A Coarse-Grained Molecular Dynamics Simulation Of Lamellipodium Protrusion
Junhwan Jeon1, Nelson R. Alexander2, Alissa M. Weaver2, and Peter T. Cummings1. (1) Department of Chemical Engineering, Vanderbilt University, Nashville, TN 37235-1604, (2) Cancer Biology, Vanderbilt University Medical Center, 448 Preston Research Building, Nashville, TN 37232
A coarse-grained molecular dynamics simulation of protrusion of a virtual model lamellipodium by actin polymerization has been performed in order to study the effect of stiffness of the F-actin filament, the G-actin monomer concentration, and the number of polymerization sites on lamellipodium protrusion. The virtual lamellipodium is modeled as a low-aspect-ratio doubly capped cylinder formed by triangulated particles on its surface. It is assumed that F-actin filaments are firmly attached to a lamellipodium surface where polymerization sites are located, and actin polymerization takes place by connecting a G-actin particle to a polymerization site and to the first particle of a growing F-actin filament.
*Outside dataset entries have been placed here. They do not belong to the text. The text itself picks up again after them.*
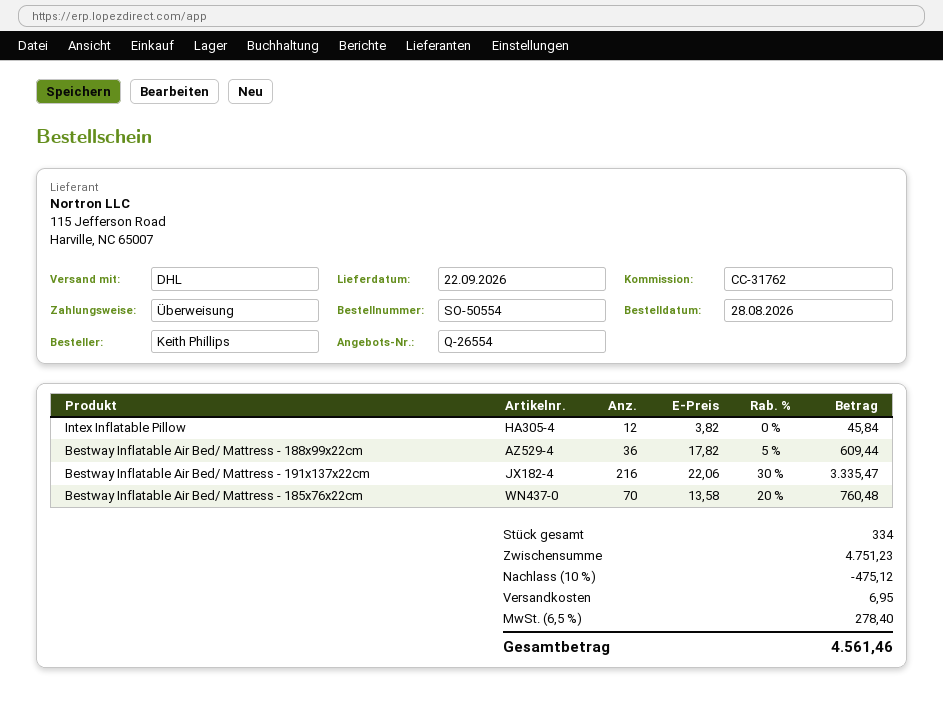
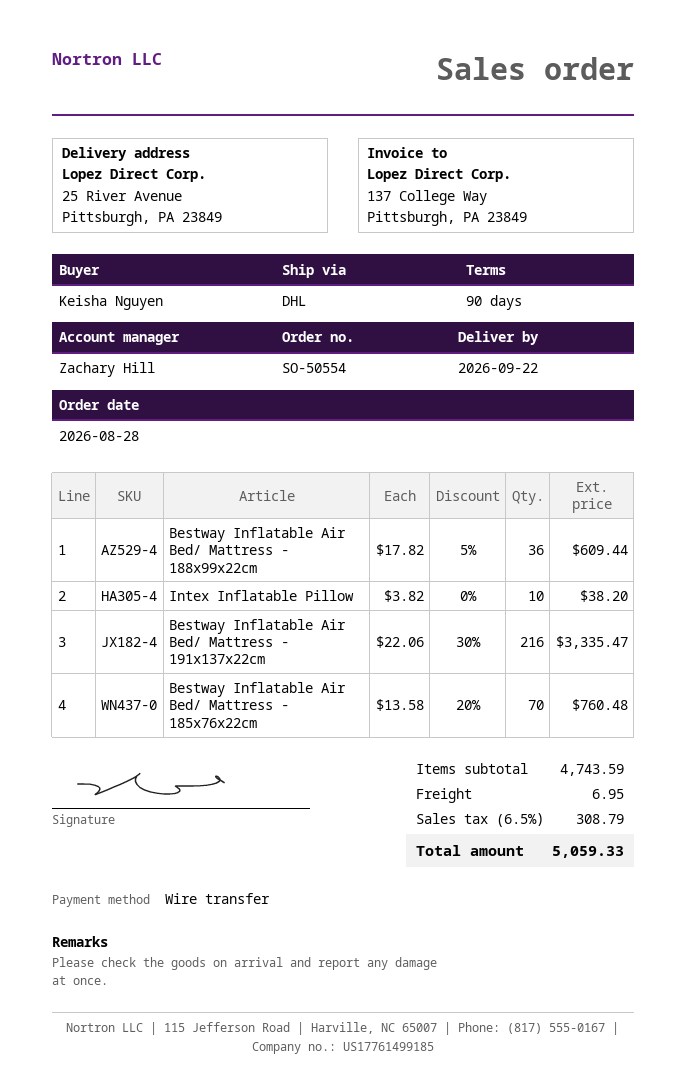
ordered by: Keith Phillips -> Keisha Nguyen
Intex Inflatable Pillow: 12 x 3.82 = 45.84 -> 10 x 3.82 = 38.20
subtotal: 4751.23 -> 4743.59
discount: 10% = 475.12 -> none
tax: 6.5% = 278.40 -> 6.5% = 308.79
total: 4561.46 -> 5059.33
It is found that there is an optimal number of polymerization sites for rapid lamellipodium protrusion, which results from competition between the number of polymerization sites and the number of available G-actin particles, and the degree of pulling and holding of the lamellipodium surface by non-polymerized actin filaments. The virtual lamellipodium speed distribution is found to be Maxwellian for particles with random motion in two dimensions, indicating that the actin polymerization process is in thermal equilibrium, resulting in directional lamellipodium motion.